Getting over the fence proved simple enough, but as she was trying to find a decent foothold in the dirt ledge, Ariel lost her foot and fell the rest of the way, landing on her bottom and skinning the palms of her hands as she tried to stop herself from all backwards. Shaking, she picked herself up and blew on her stinging hands. She wasn’t bleeding, but her hands were raw and the top layers of skin were peeling away. Her butt was sore, but that would wear off soon. At least, she hoped it would as she limped across the lot.
There was no car in sight. Ariel bit her lip. Her father must have parked it in a different lot.
Bracing herself against another blast of cold air from the autumn weather, Ariel wrapped her jacket tighter around herself and head toward the alleyway between Reinhurst Hall and the administration building, where the college hid its dumpsters and recycling bins. This would take her straight to parking lot A, where, as it was where she was dropped off every morning, Ariel presumed her father had left the car.
It was too cloudy for much light from the moon to make it through, but the general light pollution of the town made it easy enough to see in the open parking lot. The alleyway, however, was full of suspicious shadows. Ariel stopped at the mouth of the alley under the pretext off blowing on her still burning hands some more.
There was a scream, then it was abruptly cut off.
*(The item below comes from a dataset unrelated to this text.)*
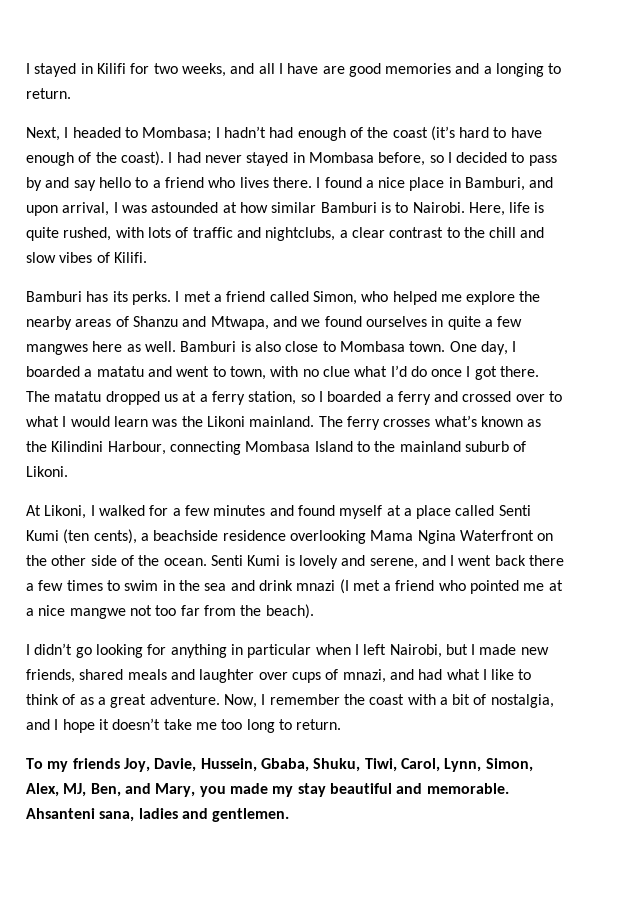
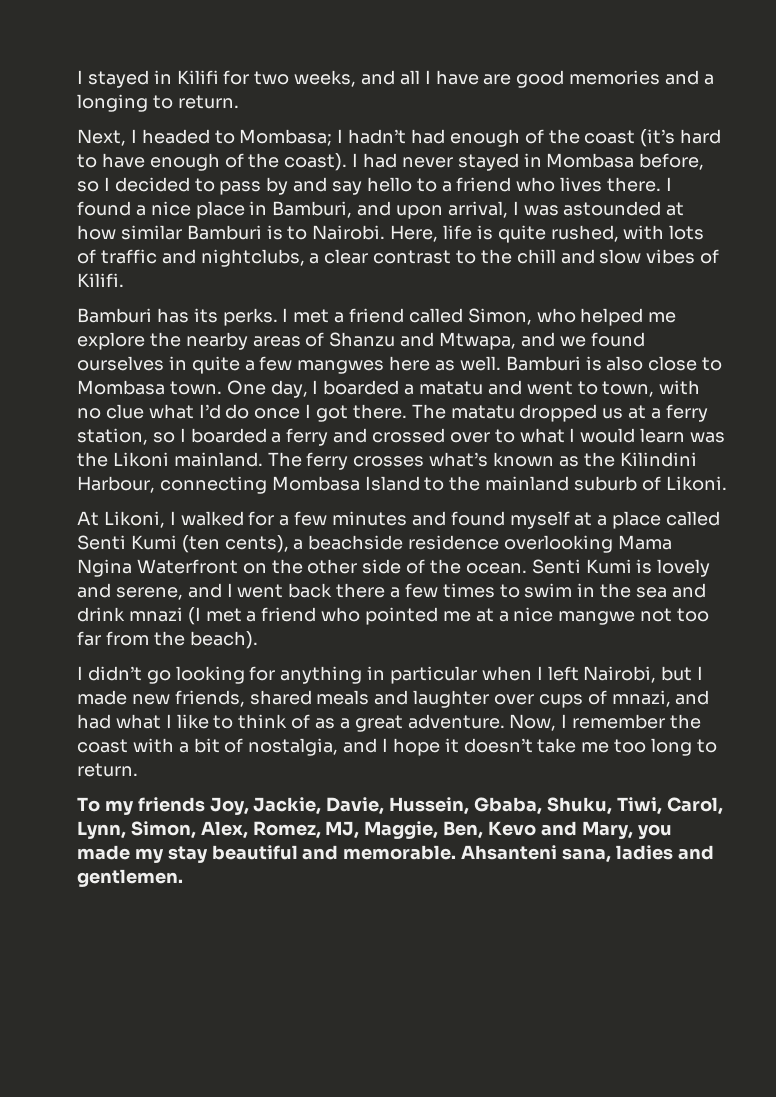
- To my friends Joy, Davie, Hussein, Gbaba, Shuku, Tiwi, Carol, Lynn, Simon, Alex, MJ, Ben, and Mary, you made my stay beautiful and memorable.
+ To my friends Joy, Jackie, Davie, Hussein, Gbaba, Shuku, Tiwi, Carol, Lynn, Simon, Alex, Romez, MJ, Maggie, Ben, Kevo and Mary, you made my stay beautiful and memorable.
Ariel froze, staring bug-eyed down at her palms. It had, without a doubt, come from the alley before her. There was shuffling noise in front of her, quiet but desperate. Slowly and painstakingly, she lifted her face to the alley. There was a bang then, like something thick had been hit against metal. Judging by how close it seemed, Ariel guessed someone had hit something against the dumpster closest to her.
She wanted to run. Every part of her told her to leave as quickly as possible and keep out of it. But what if some was hurt? What if she could help? She had no idea what was going on, really, behind that dumpster.
It took every ounce of willpower she had to take the step steps necessary so that she could see behind the dumpster. She nearly screamed herself. It was the janitor. He had someone else pinned to the brick wall, another man. The man’s face, which she could so clearly see, was contorted in pain, his mouth hanging open as if he meant to scream but couldn’t. He head was twisted to the side, his ear pressed against his shoulder, as the Janitor poured over his neck. It was almost like the janitor was kissing him, there on his exposed, meaty neck, but the man was staring at her in such intense, horrified pain–
He was staring at her.
Ariel felt a squeak escape her throat, disobeying every message her brain was sending throughout her body to stay as silent and still as possible. The janitor straightened, raising his mouth from the man’s neck and started to turn–
Ariel ran.

Tuesday, November 3, 2009

NANOWRIMOOOO

Total lack of proofreading ahead. You're lucky I ran a spellcheck, even.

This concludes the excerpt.